Mallory's there, fussing and being stern. They engage in a heated debate outside in the hallway before Mallory informs him that he can see her, but that he better report in the morning. The new M then walks off, back to his private plane because as much as he cares for his secretary he can't be gone for more than a few hours, and James goes to see her.

She's awake, and her eyes are sparkling in that knowing way. She probably heard every word of his conversation with their boss just now.

He doesn't say anything, at first. He feels incredibly guilty but no apology will be enough and she'll just shoot him down if he tries it, and he can't find any words because his voice seems to have been scared away at the sight of her strapped to tubes and a heart monitor.

"I'll be discharged in a couple of hours," she assures him. "They've just got to finish processing some data."
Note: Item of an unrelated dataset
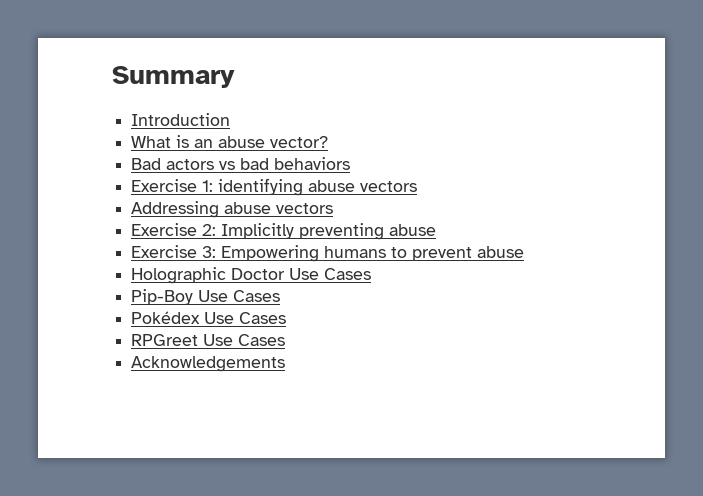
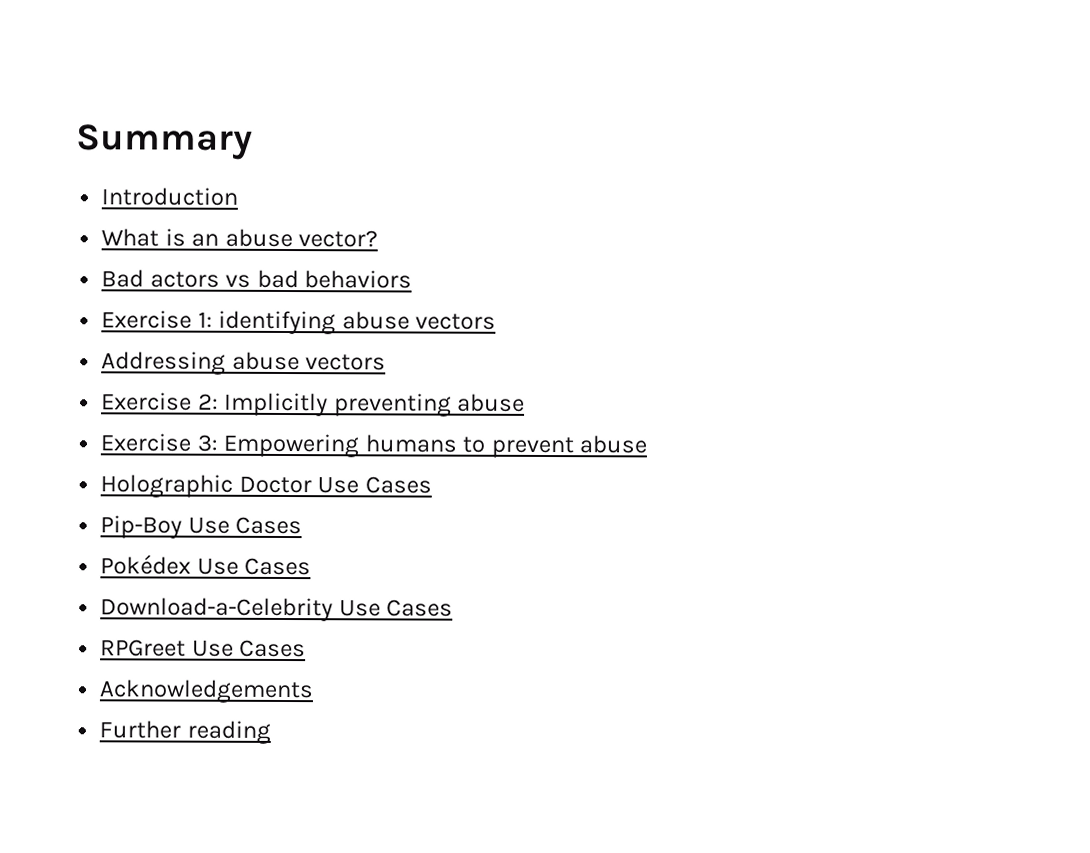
(287, 318) none -> [100,597,454,622] // Download-a-Celebrity Use Cases
(286, 364) none -> [99,720,271,744] // Further reading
"Do you have a place to stay the night?" He asks.

"No. I'll just book a room and fly out in the morning."

"You'll stay with me." He knows he's being a pigheaded controlling asshole about it but he can't… he just can't…

He swallows.

She doesn't respond, but when she's discharged she gets into the passenger seat of his car without complaint. They're not playing with fire just yet, but they've lit a match and will have a merry blaze roaring in a few minutes if they're not careful.

He doesn't really feel like being careful.
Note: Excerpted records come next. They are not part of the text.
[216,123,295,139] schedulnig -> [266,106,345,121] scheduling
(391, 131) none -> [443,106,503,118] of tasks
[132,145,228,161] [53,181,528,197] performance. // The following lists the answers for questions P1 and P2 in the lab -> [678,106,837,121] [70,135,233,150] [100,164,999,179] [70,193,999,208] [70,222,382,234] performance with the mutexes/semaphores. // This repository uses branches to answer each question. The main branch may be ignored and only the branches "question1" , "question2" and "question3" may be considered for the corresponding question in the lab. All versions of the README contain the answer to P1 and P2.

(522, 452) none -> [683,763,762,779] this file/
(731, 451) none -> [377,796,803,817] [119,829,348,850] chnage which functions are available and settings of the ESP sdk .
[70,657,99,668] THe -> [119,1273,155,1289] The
Since there's a very old-fashioned gentlemanly part of him that can be quite loud at times he lets her take a few minutes to get settled before he approaches her. Usually he just takes what he wants. Sometimes he has to fight a little, but he's brilliant (if he does say so himself) of sensing when a woman is ready to let him in. He's not dominant--he doesn't snatch, per se--but he goes for it and they go with it.

Not this time.

He has absolutely no idea how she's going to react, and he feels bare in a way that has nothing to do with his state of dress. She turns to him and he steps into her personal space, that area where they're not touching but it's as intimate as if they are.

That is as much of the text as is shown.